At his graduation party, his much older cousin, ‘Squire’ James Roosevelt, met a haughty young woman, Sara Delano, daughter of a rich China trader, whom he married. Soon afterwards she gave birth to a son, Franklin, whose life would be inspired by the career of cousin Teddy. Squire Roosevelt had made his fortune in railways and coal in a booming America personified by the Wizard of Menlo Park, who in later years would record Teddy’s voice and support his politics.
In 1882, Thomas Alva Edison, a half-deaf teachers’ son from Ohio who had started as a telegraphist during the civil war and aged twenty-two registered his first patent, threw a switch in the office of his banker, J. P. Morgan, which started generating electrical power for use in the lighting of fifty-nine homes in Manhattan, launching the utility that became Edison Illuminating Company.

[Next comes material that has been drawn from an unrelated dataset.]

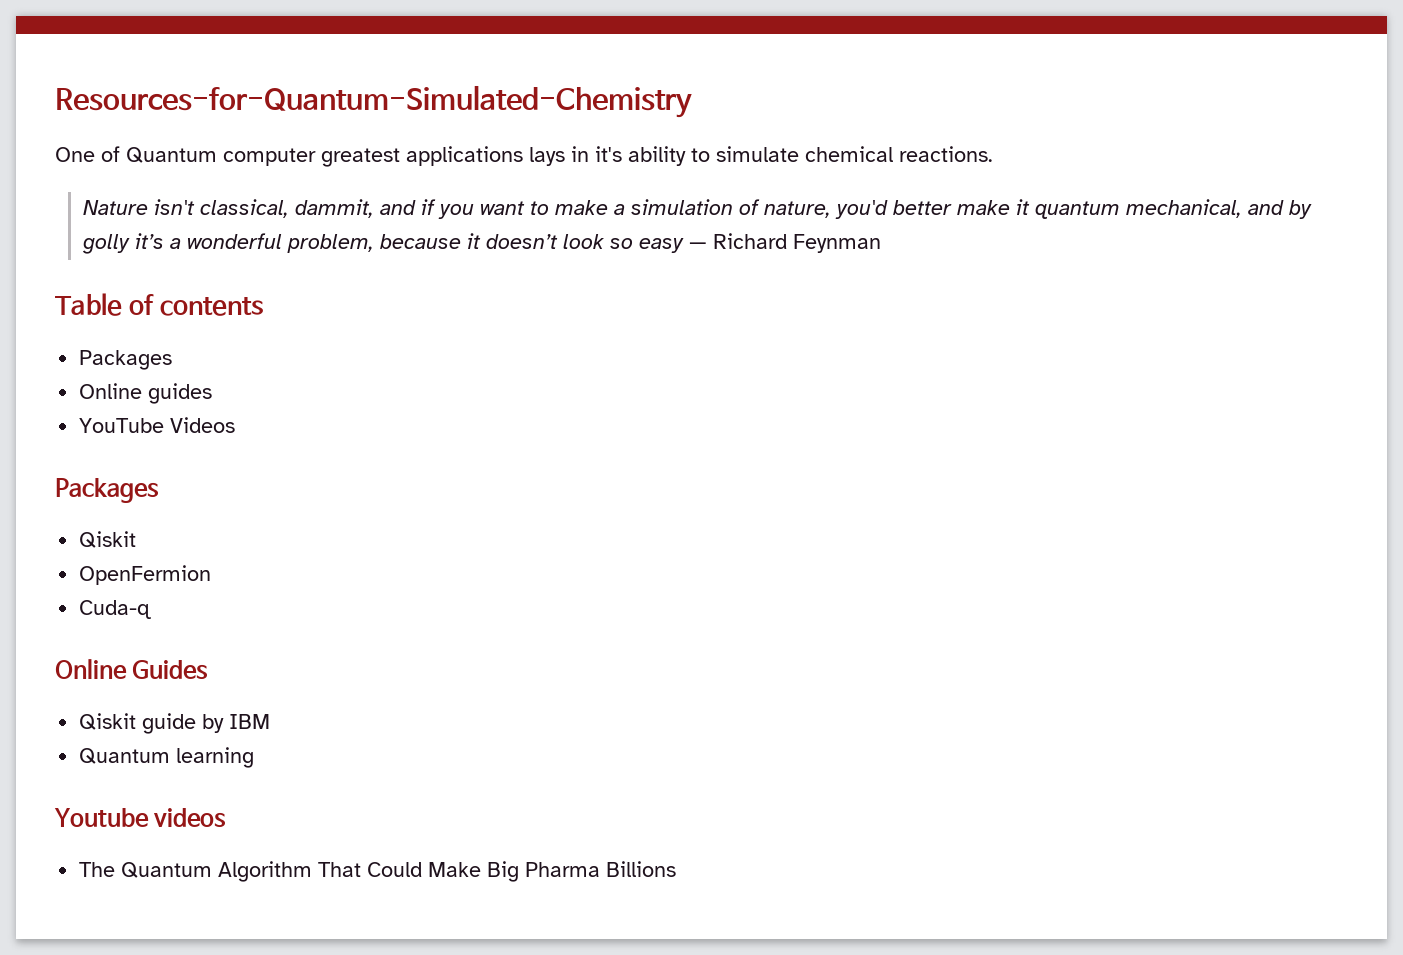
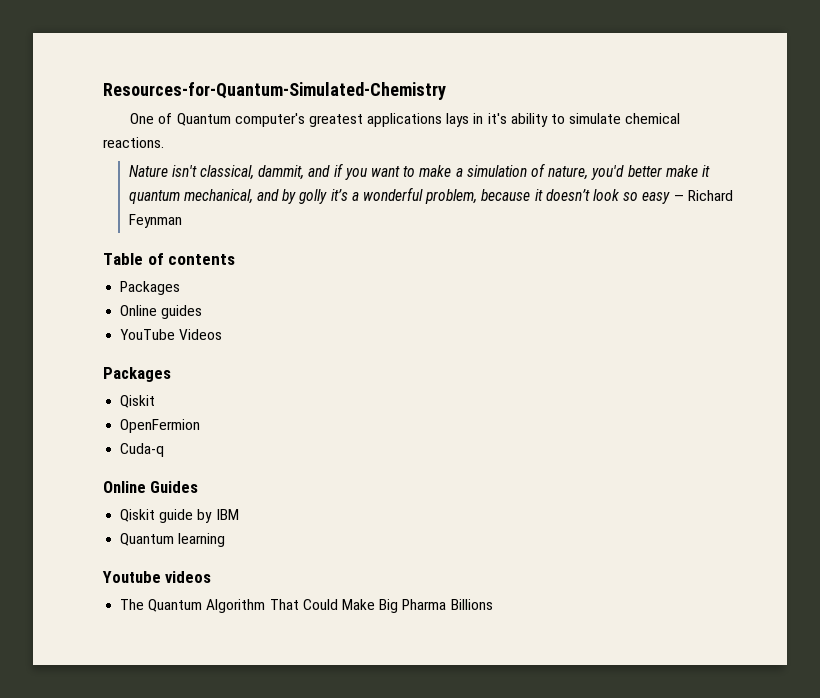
- One of Quantum computer greatest applications lays in it's ability to simulate chemical reactions.
+ One of Quantum computer's greatest applications lays in it's ability to simulate chemical reactions.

Edison, who patented 1,093 inventions, was a one-man hub of scientific ingenuity at the moment when the technical improvements of the last century really began to improve the daily lives of ordinary people. Ruthlessly competitive and intolerant of any opposition,* he was registering an average of one patent every four days, playing with his inventions in his crumpled, soiled suit, a vegetarian who lived on milk, sometimes working for seventy-two hours and often sleeping four hours a night. His family took second place. His first wife died of an accidental morphine overdose, after which he married a twenty-year-old. But he neglected his children and was exasperated by his alcoholic huckster sons, whom he refused to employ in his labs.
Edison personified the convergence of scientific invention and practical application that had been missing before. ‘We’ve got to keep working up things of commercial value,’ he said. ‘We can’t be like the old German professor content to spend his whole life studying the fuzz on a bee!’ He created a new environment for thinking creatively: using profits from one of his inventions, a multiplex telegraphic system, he founded a laboratory in Menlo, New Jersey, dreaming up the concept of research and development. ‘I never made a single discovery,’ he said, and joked that ‘Genius is 1 percent inspiration and 99 percent perspiration.’
Edison’s electrical company was not based on a sudden discovery. Only recently electricity had been regarded as a form of entertainment, but he was just one of a phalanx of inventers who were experimenting with light bulbs that could illuminate houses and streets, competing with oil lamps.* Then he worked on the technology to generate and distribute the electricity. He did not get everything right. He insisted that direct current was the safe way to distribute electricity, but he employed a talented young Serb, Nikola Tesla, who left to work for his rival, George Westinghouse, to develop alternating current. Tesla was right. Edison was overtaken by Westinghouse and his bankers merged his businesses with others to create Con Edison and General Electric. But he was also experimenting with recording sounds (the phonograph that launched the music business) and transmitting voices (the carbon telephonic transmitter that became the telephone), the rechargeable battery and the movie camera (the Kinetograph, which created the film industry). He even founded Black Maria, the first movie studio, which made 1,200 silent movies.
Later he toyed with a contraption for speaking to the dead. Perhaps he was joking, but it was only a matter of time before other electrically powered gadgets would radically change life. The refrigerator so improved nutrition that in the next decades the height of the average American increased by 5.1 per cent. Across the world, at almost the same time, in February 1882, a New Zealander pioneered a refrigerator ship that conveyed frozen lamb from Dunedin to London which was edible after ninety-eight days at sea.* All of these became so ever present that their ubiquity was almost invisible; the skills to live without them were lost. Yet without them, modern life would collapse in a second. These improvements in nutrition coincided with advances in healthcare and agricultural productivity that together unleashed the biggest surge in population in world history.
Light bulbs made kerosene obsolete – just as Rockefeller won control of the US kerosene market. It looked as if Rockefeller would become a synonym for an impoverished businessman who had taken over a worthless industry, but the chief engineer of Edison Illuminating in Detroit had a vision that would change all this, resigning to work on a vehicle that used a gasoline by-product to power the combustion engine of a horseless carriage.